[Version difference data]
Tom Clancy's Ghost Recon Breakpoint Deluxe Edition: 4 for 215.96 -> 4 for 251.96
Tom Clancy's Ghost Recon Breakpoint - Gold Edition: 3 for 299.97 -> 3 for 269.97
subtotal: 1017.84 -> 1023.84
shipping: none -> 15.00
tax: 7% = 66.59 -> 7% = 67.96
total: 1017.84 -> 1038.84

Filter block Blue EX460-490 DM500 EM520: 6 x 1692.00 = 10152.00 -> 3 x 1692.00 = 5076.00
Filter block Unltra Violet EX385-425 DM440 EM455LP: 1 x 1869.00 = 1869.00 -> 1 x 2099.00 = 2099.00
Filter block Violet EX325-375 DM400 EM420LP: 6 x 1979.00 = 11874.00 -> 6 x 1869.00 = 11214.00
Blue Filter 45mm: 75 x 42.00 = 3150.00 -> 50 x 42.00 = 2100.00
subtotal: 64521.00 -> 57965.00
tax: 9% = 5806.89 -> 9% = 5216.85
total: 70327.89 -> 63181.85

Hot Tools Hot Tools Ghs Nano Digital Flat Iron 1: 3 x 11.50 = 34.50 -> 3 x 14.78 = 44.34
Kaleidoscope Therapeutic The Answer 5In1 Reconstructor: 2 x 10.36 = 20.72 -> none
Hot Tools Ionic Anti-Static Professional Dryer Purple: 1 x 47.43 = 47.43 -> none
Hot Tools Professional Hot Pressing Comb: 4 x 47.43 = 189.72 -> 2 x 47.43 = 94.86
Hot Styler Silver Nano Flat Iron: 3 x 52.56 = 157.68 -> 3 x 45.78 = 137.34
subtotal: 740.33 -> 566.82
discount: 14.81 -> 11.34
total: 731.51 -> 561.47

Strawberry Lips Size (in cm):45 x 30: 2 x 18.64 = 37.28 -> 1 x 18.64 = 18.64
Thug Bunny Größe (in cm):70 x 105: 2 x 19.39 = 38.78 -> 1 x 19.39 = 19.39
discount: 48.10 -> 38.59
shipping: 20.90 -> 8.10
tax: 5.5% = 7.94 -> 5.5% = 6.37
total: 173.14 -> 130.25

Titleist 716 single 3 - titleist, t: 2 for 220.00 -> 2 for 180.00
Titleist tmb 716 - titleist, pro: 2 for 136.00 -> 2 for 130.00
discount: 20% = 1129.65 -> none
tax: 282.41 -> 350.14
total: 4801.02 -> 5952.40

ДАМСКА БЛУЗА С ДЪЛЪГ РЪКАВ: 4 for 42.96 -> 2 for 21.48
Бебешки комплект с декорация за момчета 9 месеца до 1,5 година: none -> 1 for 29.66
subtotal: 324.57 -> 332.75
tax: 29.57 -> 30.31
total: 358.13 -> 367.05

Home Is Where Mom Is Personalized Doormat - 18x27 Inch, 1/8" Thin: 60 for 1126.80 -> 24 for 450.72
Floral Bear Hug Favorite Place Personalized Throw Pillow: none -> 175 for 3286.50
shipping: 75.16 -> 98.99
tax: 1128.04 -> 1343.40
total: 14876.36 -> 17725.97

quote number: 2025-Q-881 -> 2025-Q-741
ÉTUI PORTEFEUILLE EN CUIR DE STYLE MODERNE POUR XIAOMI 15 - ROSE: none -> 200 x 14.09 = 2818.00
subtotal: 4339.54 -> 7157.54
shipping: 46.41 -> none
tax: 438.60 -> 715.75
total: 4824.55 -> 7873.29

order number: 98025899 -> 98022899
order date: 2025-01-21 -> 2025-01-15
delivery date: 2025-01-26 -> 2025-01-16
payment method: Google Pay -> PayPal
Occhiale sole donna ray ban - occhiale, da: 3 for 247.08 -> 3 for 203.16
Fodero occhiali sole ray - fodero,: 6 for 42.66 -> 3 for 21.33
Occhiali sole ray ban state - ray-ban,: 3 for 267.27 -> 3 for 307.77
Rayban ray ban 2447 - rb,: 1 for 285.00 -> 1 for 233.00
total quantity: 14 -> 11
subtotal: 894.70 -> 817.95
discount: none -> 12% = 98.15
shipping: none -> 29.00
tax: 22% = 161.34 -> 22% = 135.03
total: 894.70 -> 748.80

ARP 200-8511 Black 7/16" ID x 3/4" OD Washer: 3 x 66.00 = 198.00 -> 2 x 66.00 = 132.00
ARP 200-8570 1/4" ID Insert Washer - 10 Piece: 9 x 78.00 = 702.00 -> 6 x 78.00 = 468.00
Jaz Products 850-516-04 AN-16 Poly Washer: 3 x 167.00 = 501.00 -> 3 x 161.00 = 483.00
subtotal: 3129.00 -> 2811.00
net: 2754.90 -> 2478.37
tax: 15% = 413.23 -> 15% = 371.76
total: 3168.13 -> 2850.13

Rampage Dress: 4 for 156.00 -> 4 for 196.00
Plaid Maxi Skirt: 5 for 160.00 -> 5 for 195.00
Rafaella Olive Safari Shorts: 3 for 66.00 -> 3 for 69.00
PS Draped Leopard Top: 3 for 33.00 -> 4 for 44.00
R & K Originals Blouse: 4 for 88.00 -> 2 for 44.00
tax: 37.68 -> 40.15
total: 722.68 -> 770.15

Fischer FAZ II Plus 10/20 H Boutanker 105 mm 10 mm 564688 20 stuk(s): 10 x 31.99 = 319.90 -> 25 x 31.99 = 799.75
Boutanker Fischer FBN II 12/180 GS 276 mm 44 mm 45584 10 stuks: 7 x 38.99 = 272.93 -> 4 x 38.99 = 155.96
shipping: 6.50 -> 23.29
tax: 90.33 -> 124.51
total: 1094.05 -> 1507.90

== Prompt ==
Would you output the lines from the one that contains "total: 894.70 -> 748.80" to the end of the data, both ends included, exactly as they appear?

== Task response ==
total: 894.70 -> 748.80

ARP 200-8511 Black 7/16" ID x 3/4" OD Washer: 3 x 66.00 = 198.00 -> 2 x 66.00 = 132.00
ARP 200-8570 1/4" ID Insert Washer - 10 Piece: 9 x 78.00 = 702.00 -> 6 x 78.00 = 468.00
Jaz Products 850-516-04 AN-16 Poly Washer: 3 x 167.00 = 501.00 -> 3 x 161.00 = 483.00
subtotal: 3129.00 -> 2811.00
net: 2754.90 -> 2478.37
tax: 15% = 413.23 -> 15% = 371.76
total: 3168.13 -> 2850.13

Rampage Dress: 4 for 156.00 -> 4 for 196.00
Plaid Maxi Skirt: 5 for 160.00 -> 5 for 195.00
Rafaella Olive Safari Shorts: 3 for 66.00 -> 3 for 69.00
PS Draped Leopard Top: 3 for 33.00 -> 4 for 44.00
R & K Originals Blouse: 4 for 88.00 -> 2 for 44.00
tax: 37.68 -> 40.15
total: 722.68 -> 770.15

Fischer FAZ II Plus 10/20 H Boutanker 105 mm 10 mm 564688 20 stuk(s): 10 x 31.99 = 319.90 -> 25 x 31.99 = 799.75
Boutanker Fischer FBN II 12/180 GS 276 mm 44 mm 45584 10 stuks: 7 x 38.99 = 272.93 -> 4 x 38.99 = 155.96
shipping: 6.50 -> 23.29
tax: 90.33 -> 124.51
total: 1094.05 -> 1507.90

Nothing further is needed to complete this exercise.